Directions:
From the first line to the last, transcribe the data exactly and skip the pictures.

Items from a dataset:
--- START ---
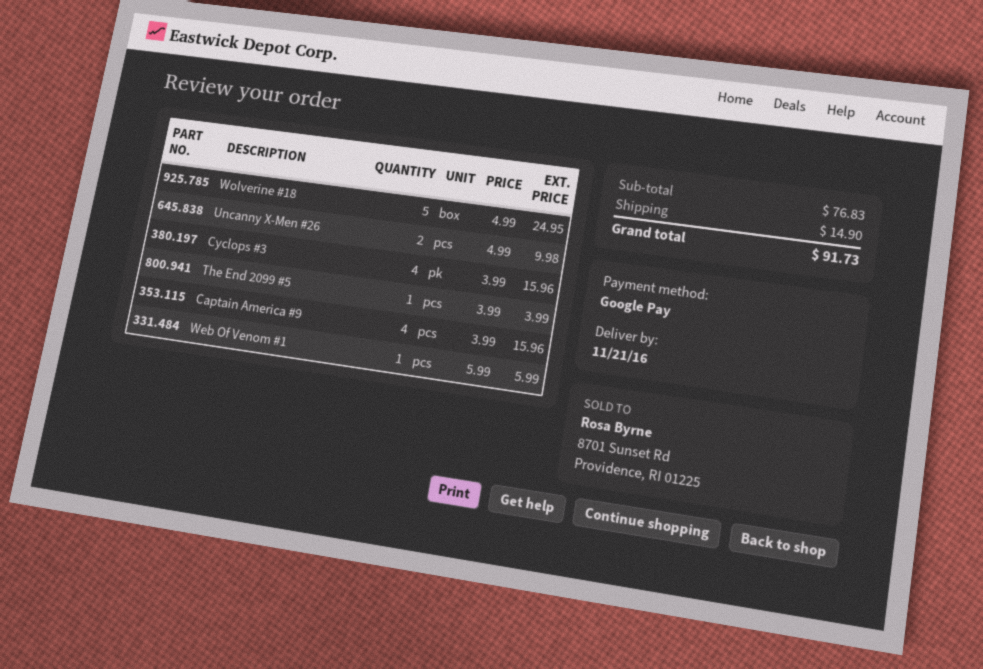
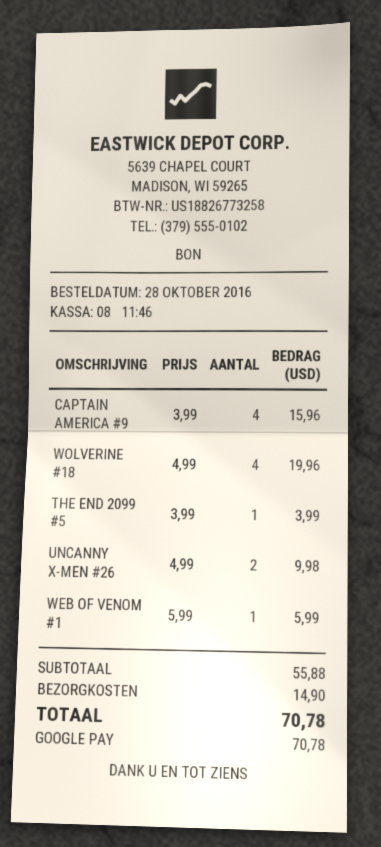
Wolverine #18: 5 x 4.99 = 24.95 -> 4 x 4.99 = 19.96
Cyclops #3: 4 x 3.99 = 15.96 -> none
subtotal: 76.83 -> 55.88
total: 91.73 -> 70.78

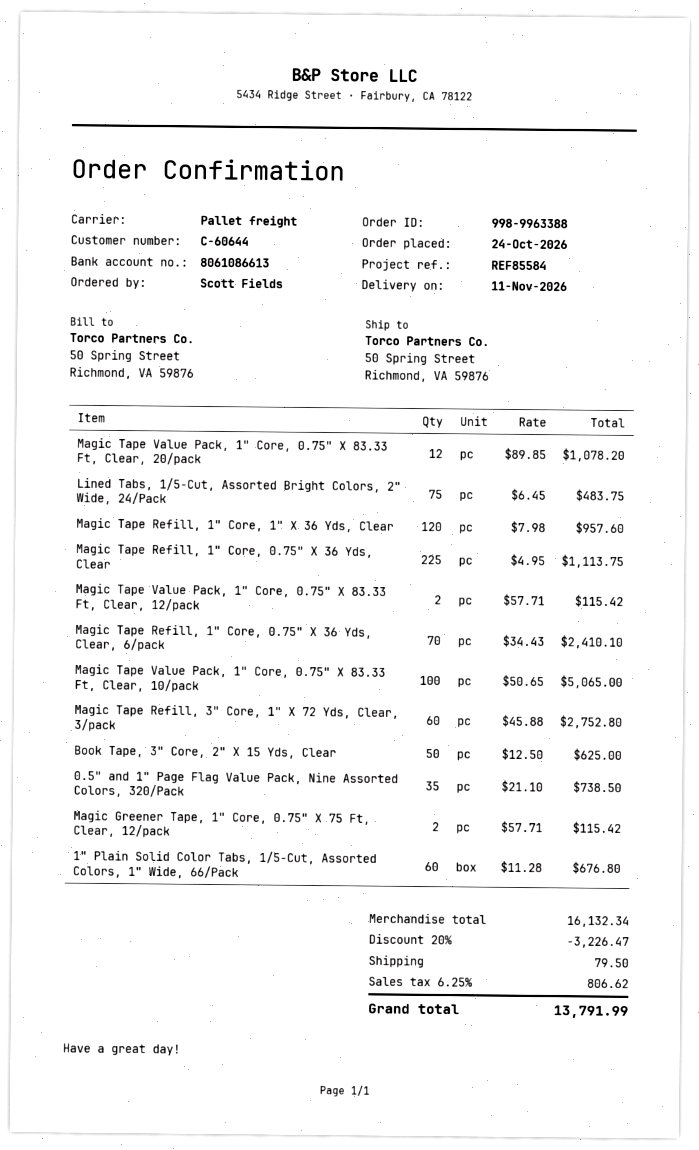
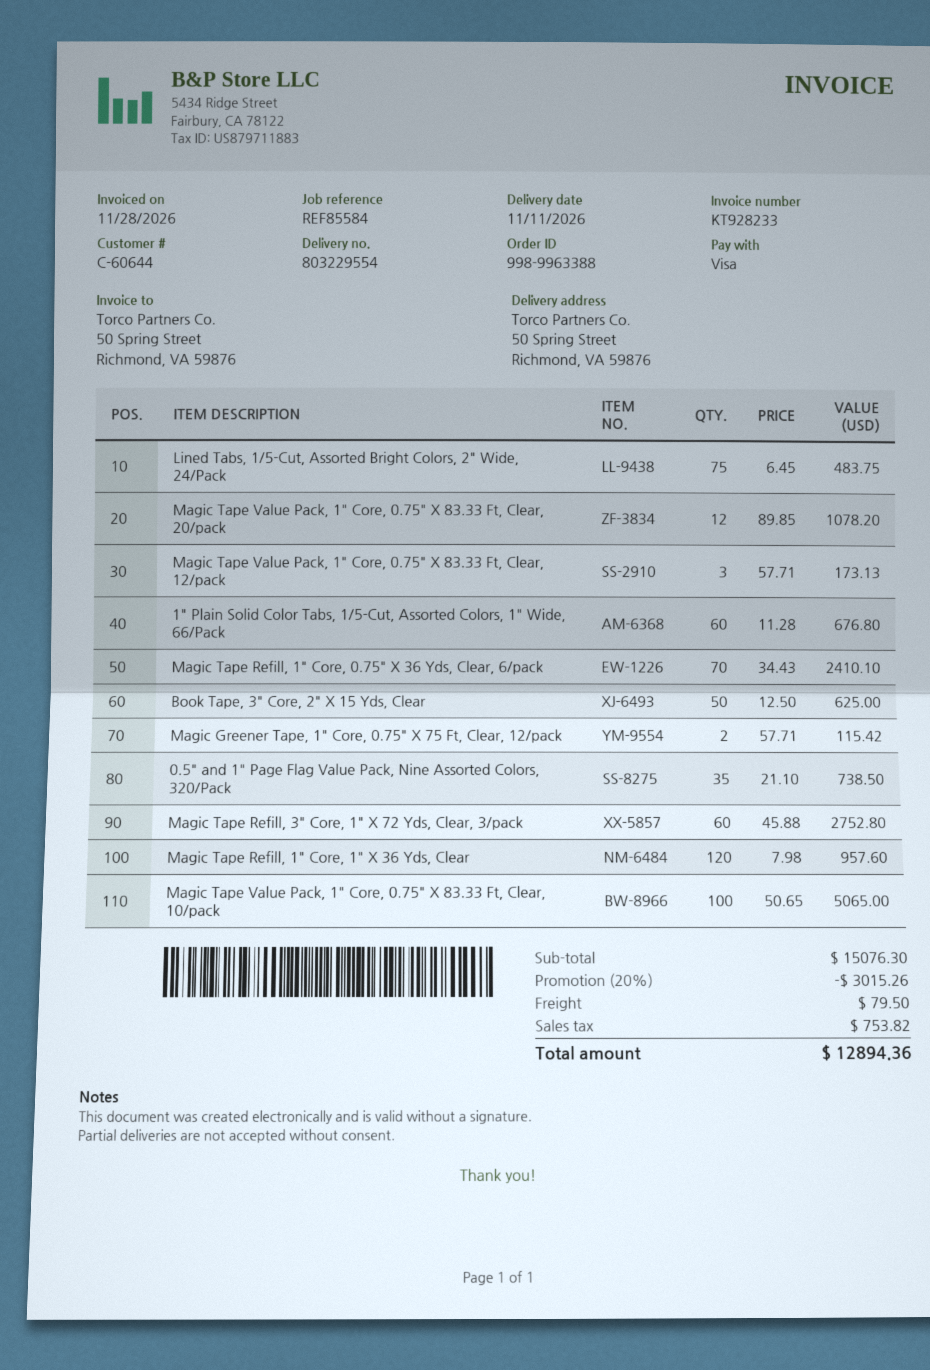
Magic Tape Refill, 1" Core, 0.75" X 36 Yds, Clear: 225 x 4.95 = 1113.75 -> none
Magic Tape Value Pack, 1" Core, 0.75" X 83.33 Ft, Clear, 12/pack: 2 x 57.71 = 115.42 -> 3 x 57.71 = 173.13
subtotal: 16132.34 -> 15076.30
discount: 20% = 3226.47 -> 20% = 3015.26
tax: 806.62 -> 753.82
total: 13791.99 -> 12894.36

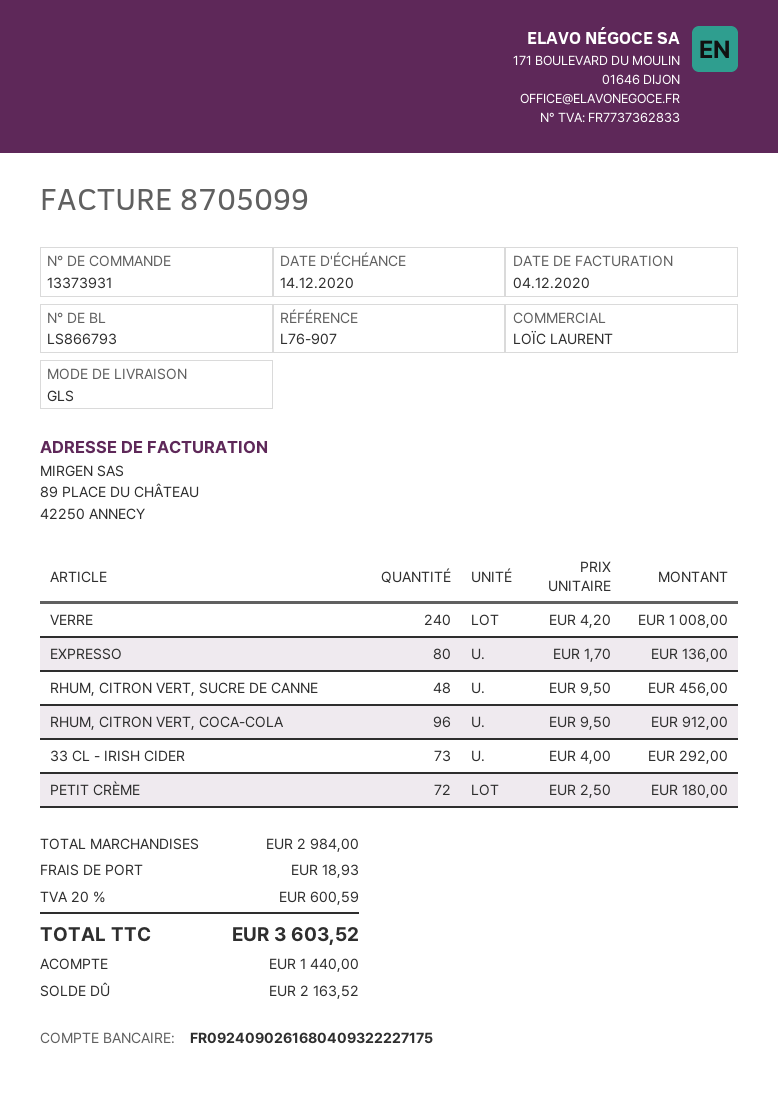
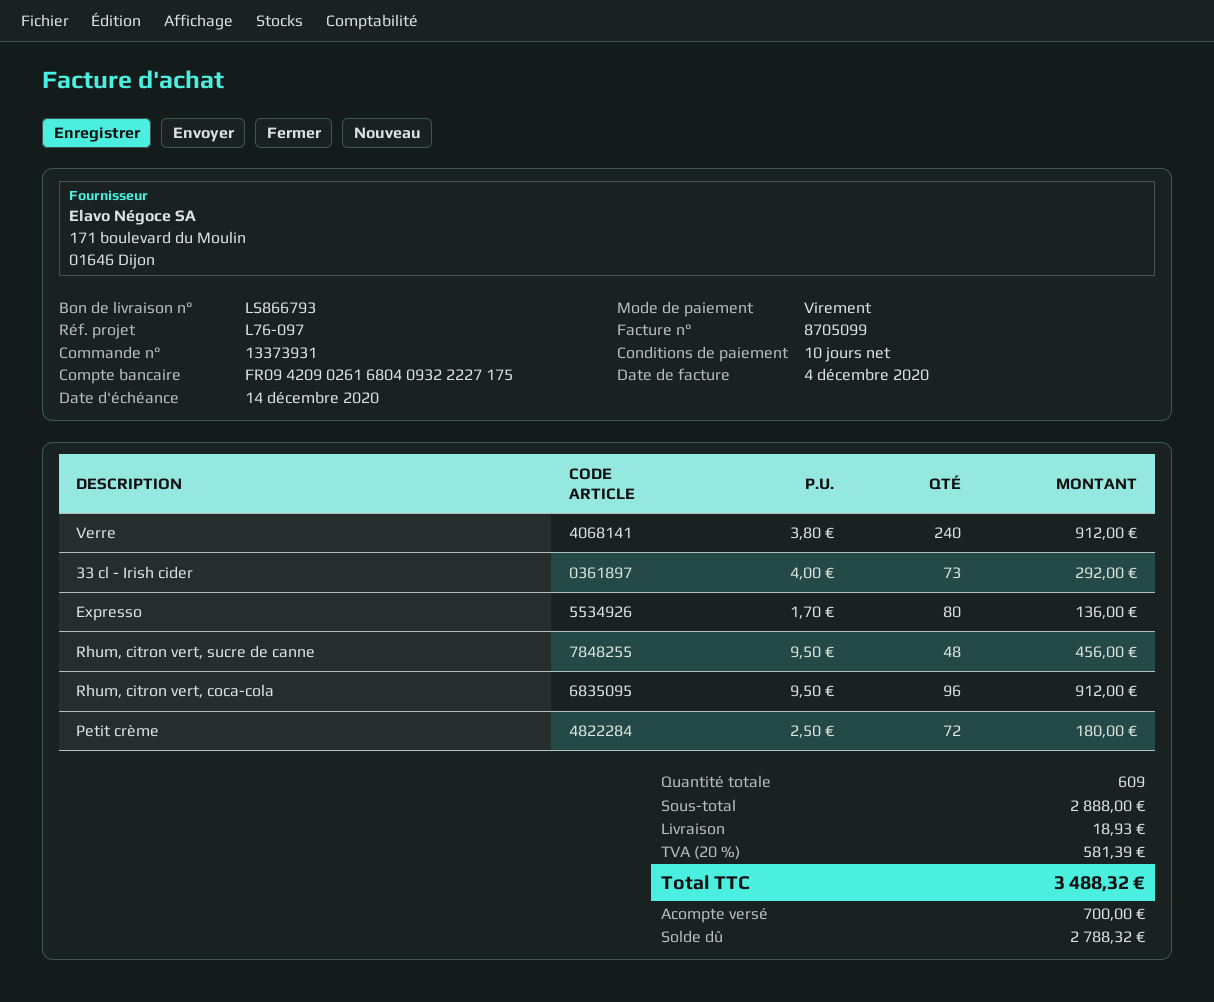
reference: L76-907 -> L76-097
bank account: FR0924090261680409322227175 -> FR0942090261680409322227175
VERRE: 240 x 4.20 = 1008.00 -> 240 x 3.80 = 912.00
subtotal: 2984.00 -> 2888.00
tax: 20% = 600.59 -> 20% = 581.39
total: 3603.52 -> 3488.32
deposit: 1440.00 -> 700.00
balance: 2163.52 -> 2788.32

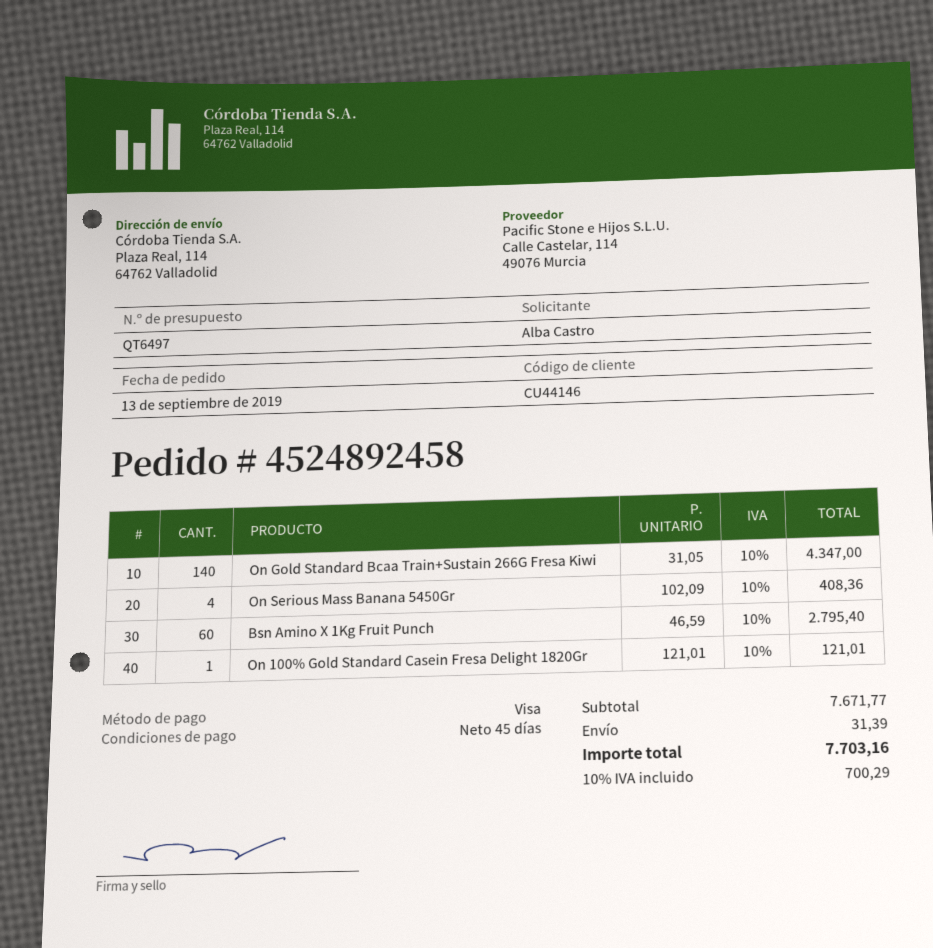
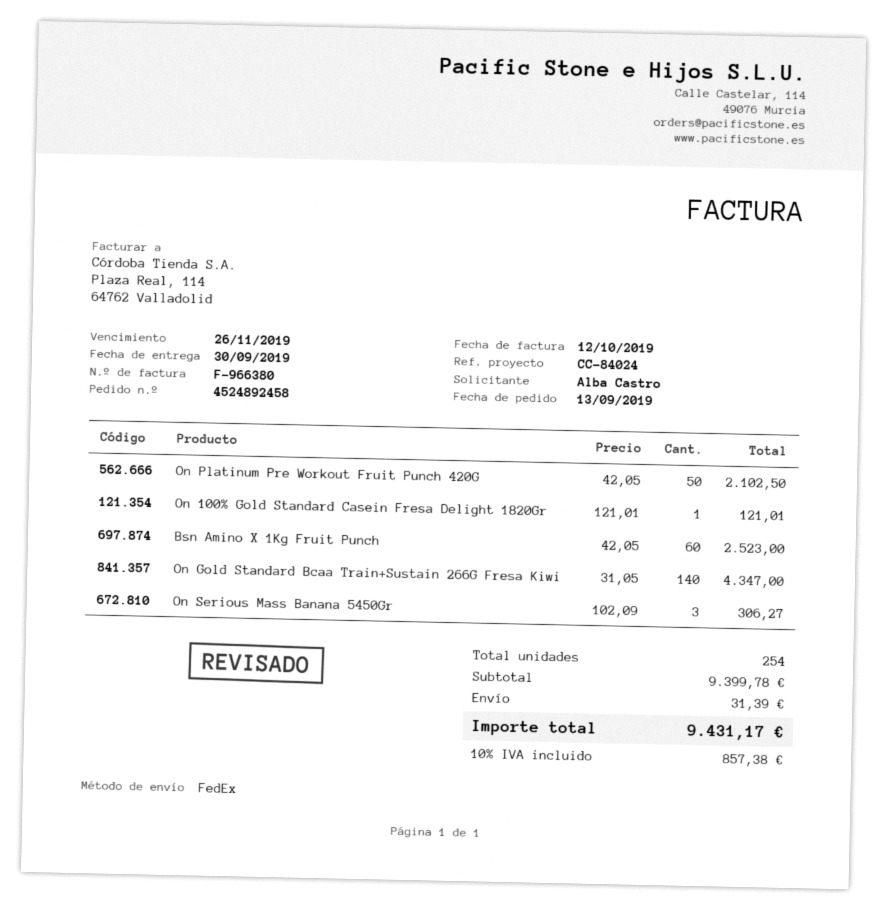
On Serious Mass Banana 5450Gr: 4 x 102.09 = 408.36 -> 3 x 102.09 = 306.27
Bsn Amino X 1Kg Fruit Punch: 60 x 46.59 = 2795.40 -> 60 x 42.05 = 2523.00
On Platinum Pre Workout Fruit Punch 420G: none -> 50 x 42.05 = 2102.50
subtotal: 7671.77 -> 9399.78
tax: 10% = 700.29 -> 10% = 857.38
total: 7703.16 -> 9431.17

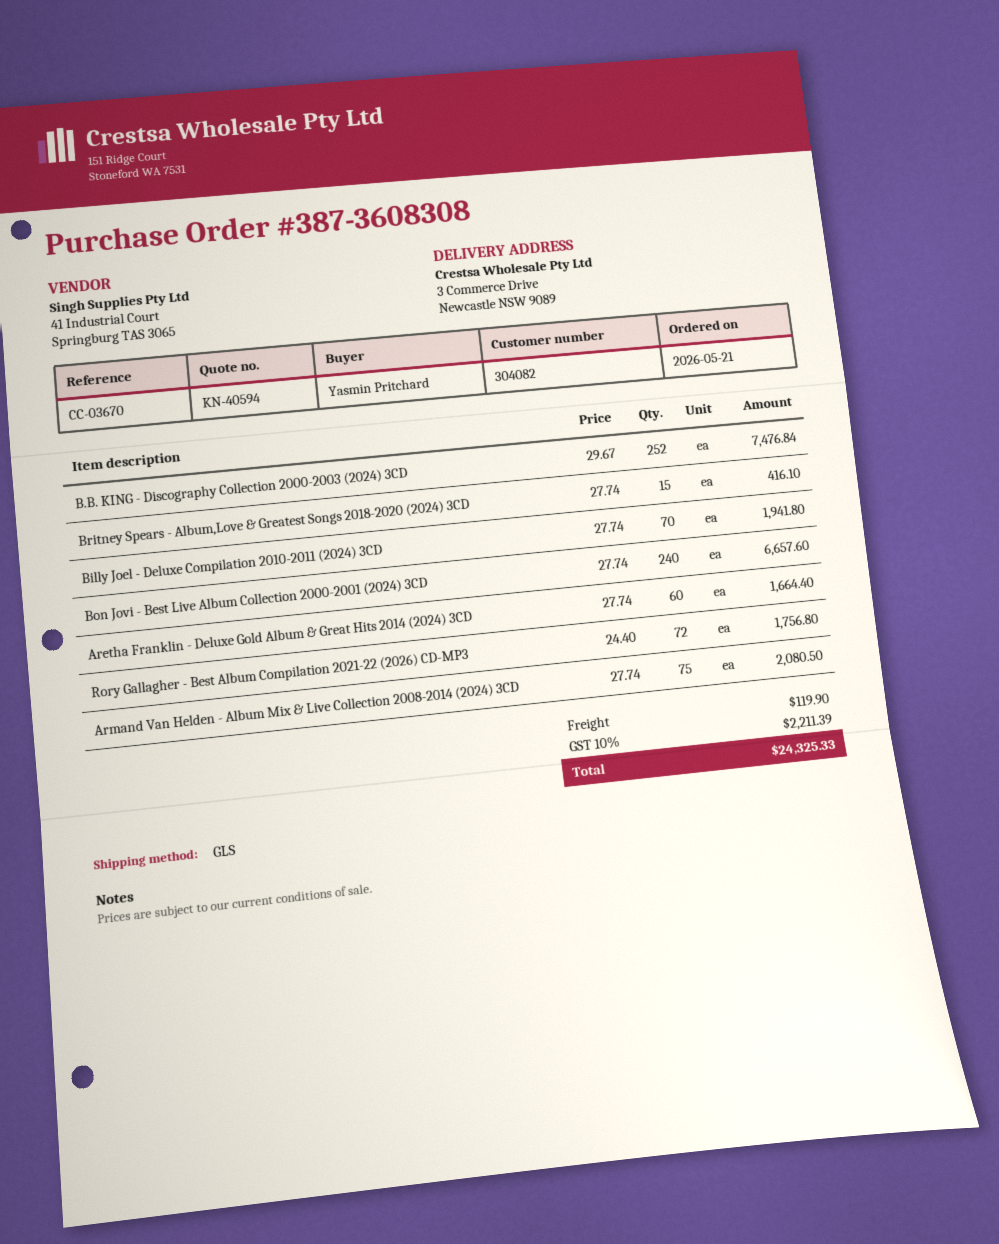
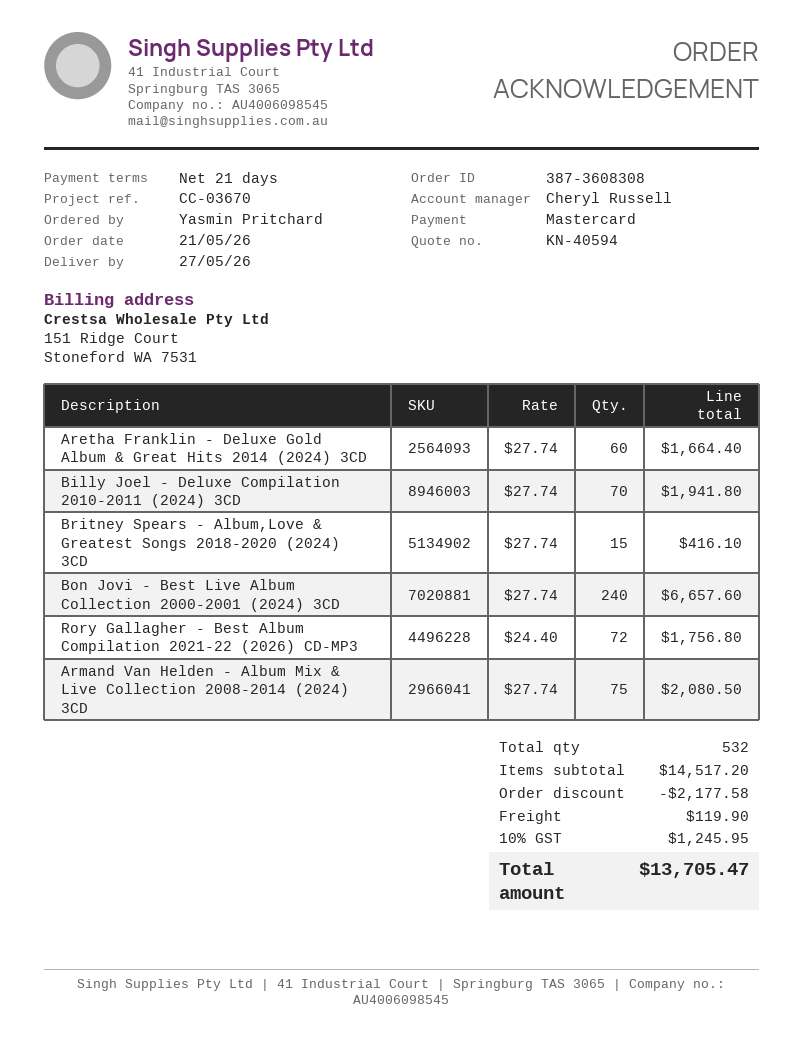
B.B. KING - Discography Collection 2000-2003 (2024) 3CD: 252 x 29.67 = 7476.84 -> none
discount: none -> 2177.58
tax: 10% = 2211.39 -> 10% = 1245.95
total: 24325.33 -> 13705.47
--- END ---
Task response:
Wolverine #18: 5 x 4.99 = 24.95 -> 4 x 4.99 = 19.96
Cyclops #3: 4 x 3.99 = 15.96 -> none
subtotal: 76.83 -> 55.88
total: 91.73 -> 70.78

Magic Tape Refill, 1" Core, 0.75" X 36 Yds, Clear: 225 x 4.95 = 1113.75 -> none
Magic Tape Value Pack, 1" Core, 0.75" X 83.33 Ft, Clear, 12/pack: 2 x 57.71 = 115.42 -> 3 x 57.71 = 173.13
subtotal: 16132.34 -> 15076.30
discount: 20% = 3226.47 -> 20% = 3015.26
tax: 806.62 -> 753.82
total: 13791.99 -> 12894.36

reference: L76-907 -> L76-097
bank account: FR0924090261680409322227175 -> FR0942090261680409322227175
VERRE: 240 x 4.20 = 1008.00 -> 240 x 3.80 = 912.00
subtotal: 2984.00 -> 2888.00
tax: 20% = 600.59 -> 20% = 581.39
total: 3603.52 -> 3488.32
deposit: 1440.00 -> 700.00
balance: 2163.52 -> 2788.32

On Serious Mass Banana 5450Gr: 4 x 102.09 = 408.36 -> 3 x 102.09 = 306.27
Bsn Amino X 1Kg Fruit Punch: 60 x 46.59 = 2795.40 -> 60 x 42.05 = 2523.00
On Platinum Pre Workout Fruit Punch 420G: none -> 50 x 42.05 = 2102.50
subtotal: 7671.77 -> 9399.78
tax: 10% = 700.29 -> 10% = 857.38
total: 7703.16 -> 9431.17

B.B. KING - Discography Collection 2000-2003 (2024) 3CD: 252 x 29.67 = 7476.84 -> none
discount: none -> 2177.58
tax: 10% = 2211.39 -> 10% = 1245.95
total: 24325.33 -> 13705.47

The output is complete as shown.